▶ What you should do
Transcribe each entry exactly, without pictures.

** Opening Supplied records block **

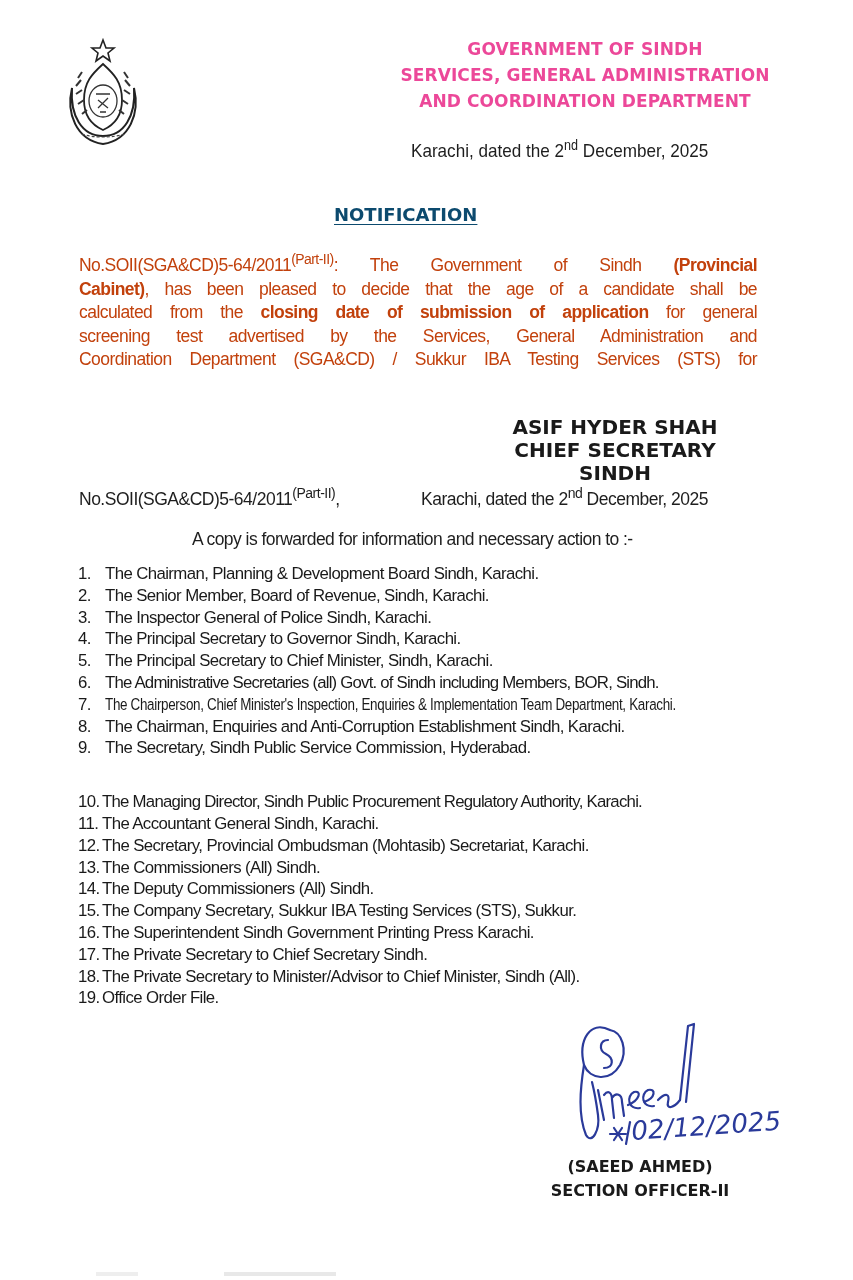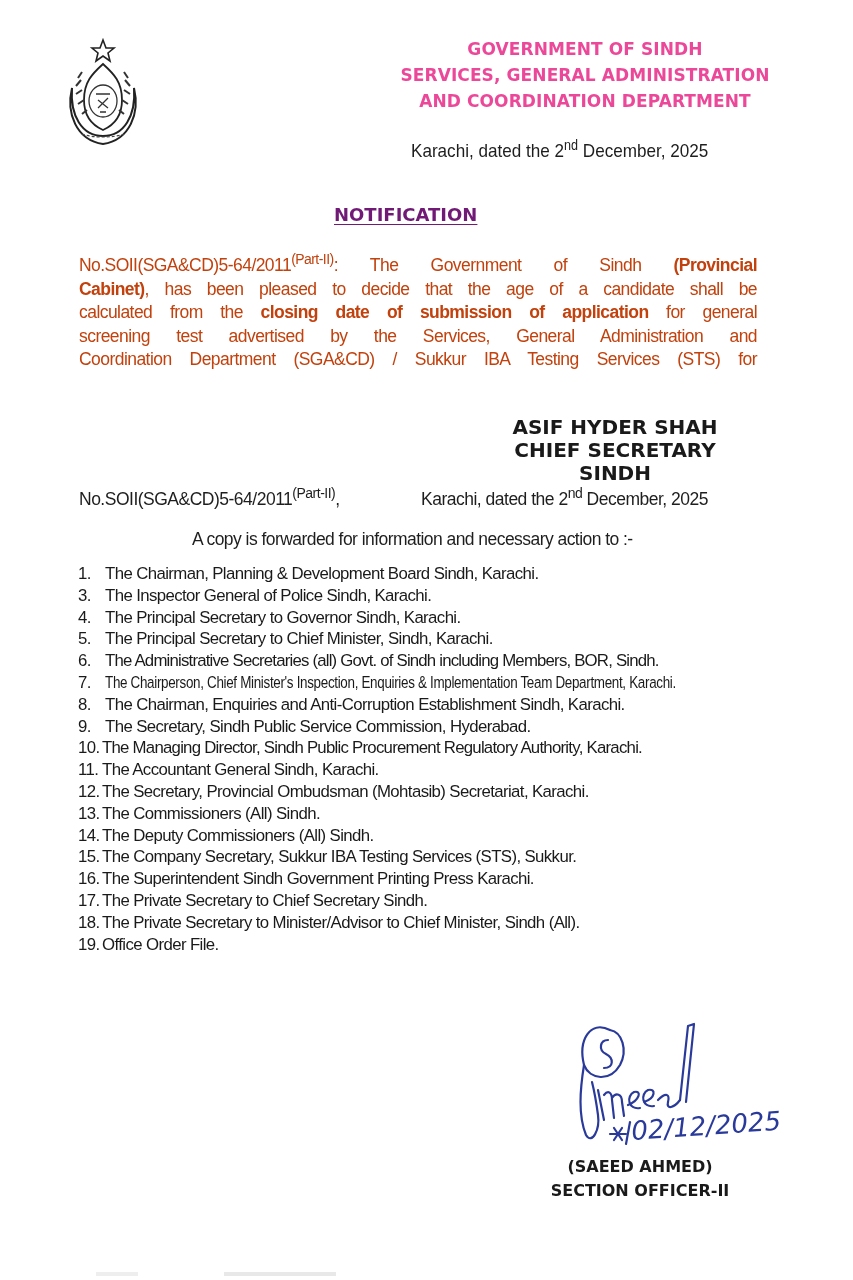--- a/index.html
+++ b/index.html
@@ -49,7 +49,7 @@
   <span>Karachi, dated the 2</span><sup>nd</sup><span> December, 2025</span>
 </div>
 
-<div class="abs" style="left:334px; top:204px; font-family:'DejaVu Sans', sans-serif; font-weight:bold; font-size:18px; text-decoration:underline; text-underline-offset:3px; color:#701a75;">NOTIFICATION</div>
+<div class="abs" style="left:334px; top:204px; font-family:'DejaVu Sans', sans-serif; font-weight:bold; font-size:18px; text-decoration:underline; text-underline-offset:3px; color:#0c4a6e;">NOTIFICATION</div>
 
 <div class="abs para" style="top:254px;">
   <span class="line"><span>No.SOII(SGA&amp;CD)5-64/2011</span><sup>(Part-II)</sup><span>: The Government of Sindh </span><span class="bold">(Provincial</span></span>

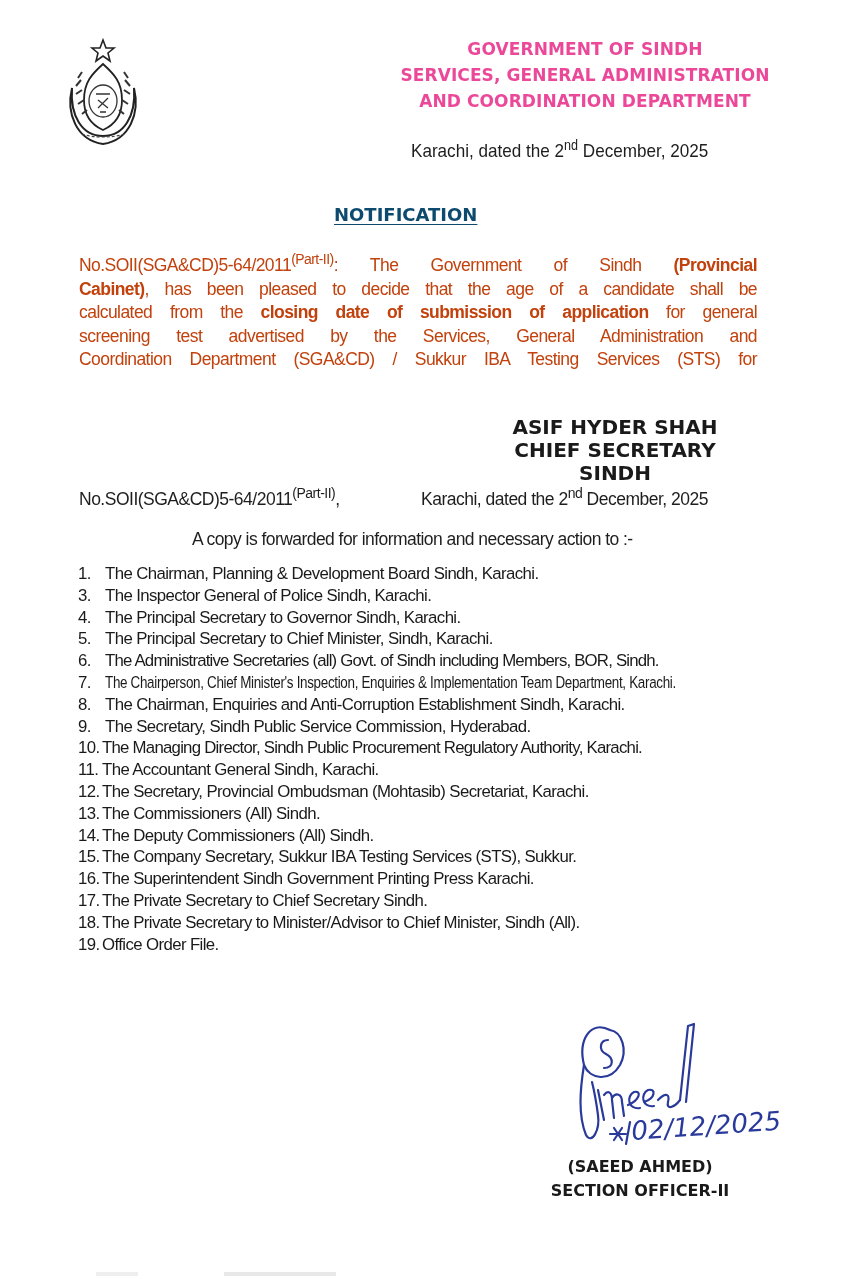--- a/index.html
+++ b/index.html
@@ -75,6 +75,7 @@
 
 <ol class="abs list" style="left:78px; top:563px; width:700px;">
   <li><span class="num">1.</span><span>The Chairman, Planning &amp; Development Board Sindh, Karachi.</span></li>
+  <li><span class="num">2.</span><span>The Senior Member, Board of Revenue, Sindh, Karachi.</span></li>
   <li><span class="num">3.</span><span>The Inspector General of Police Sindh, Karachi.</span></li>
   <li><span class="num">4.</span><span>The Principal Secretary to Governor Sindh, Karachi.</span></li>
   <li><span class="num">5.</span><span>The Principal Secretary to Chief Minister, Sindh, Karachi.</span></li>

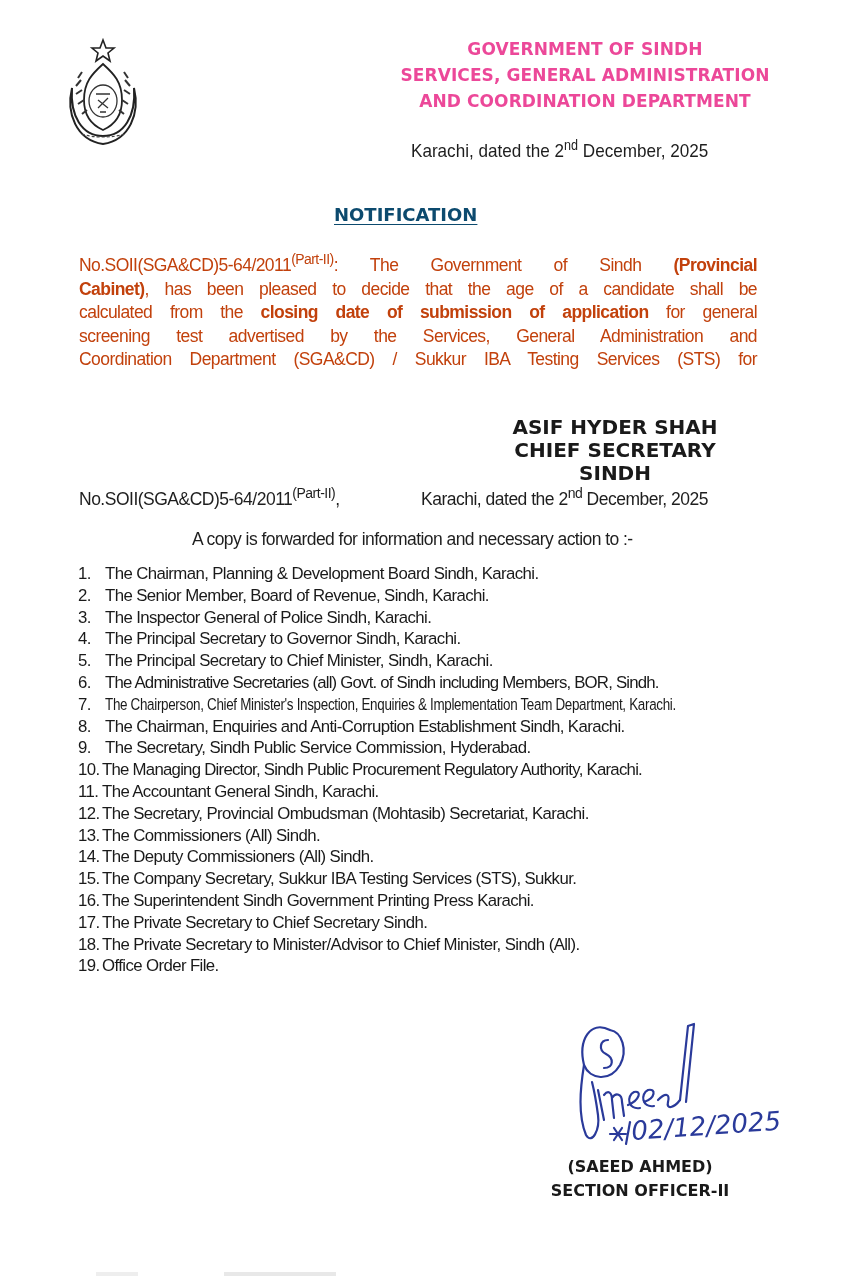--- a/index.html
+++ b/index.html
@@ -20,7 +20,7 @@
   ol.list { list-style:none; margin:0; padding:0; }
   ol.list li { height:21.8px; line-height:21.8px; font-size:16.8px; white-space:nowrap; letter-spacing:-0.6px; }
   ol.list li .num { display:inline-block; width:27px; }
-  ol.list li.two .num { width:24px; }
+  ol.list li.two .num { width:24px;margin-top:32px; }
   .cond { display:inline-block; transform:scaleX(0.80); transform-origin:left center; letter-spacing:-0.4px; }
 </style>
 </head>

** Closing Supplied records block **

▶ Finished exercise
--- a/index.html
+++ b/index.html
@@ -49,7 +49,7 @@
   <span>Karachi, dated the 2</span><sup>nd</sup><span> December, 2025</span>
 </div>
 
-<div class="abs" style="left:334px; top:204px; font-family:'DejaVu Sans', sans-serif; font-weight:bold; font-size:18px; text-decoration:underline; text-underline-offset:3px; color:#701a75;">NOTIFICATION</div>
+<div class="abs" style="left:334px; top:204px; font-family:'DejaVu Sans', sans-serif; font-weight:bold; font-size:18px; text-decoration:underline; text-underline-offset:3px; color:#0c4a6e;">NOTIFICATION</div>
 
 <div class="abs para" style="top:254px;">
   <span class="line"><span>No.SOII(SGA&amp;CD)5-64/2011</span><sup>(Part-II)</sup><span>: The Government of Sindh </span><span class="bold">(Provincial</span></span>

--- a/index.html
+++ b/index.html
@@ -75,6 +75,7 @@
 
 <ol class="abs list" style="left:78px; top:563px; width:700px;">
   <li><span class="num">1.</span><span>The Chairman, Planning &amp; Development Board Sindh, Karachi.</span></li>
+  <li><span class="num">2.</span><span>The Senior Member, Board of Revenue, Sindh, Karachi.</span></li>
   <li><span class="num">3.</span><span>The Inspector General of Police Sindh, Karachi.</span></li>
   <li><span class="num">4.</span><span>The Principal Secretary to Governor Sindh, Karachi.</span></li>
   <li><span class="num">5.</span><span>The Principal Secretary to Chief Minister, Sindh, Karachi.</span></li>

--- a/index.html
+++ b/index.html
@@ -20,7 +20,7 @@
   ol.list { list-style:none; margin:0; padding:0; }
   ol.list li { height:21.8px; line-height:21.8px; font-size:16.8px; white-space:nowrap; letter-spacing:-0.6px; }
   ol.list li .num { display:inline-block; width:27px; }
-  ol.list li.two .num { width:24px; }
+  ol.list li.two .num { width:24px;margin-top:32px; }
   .cond { display:inline-block; transform:scaleX(0.80); transform-origin:left center; letter-spacing:-0.4px; }
 </style>
 </head>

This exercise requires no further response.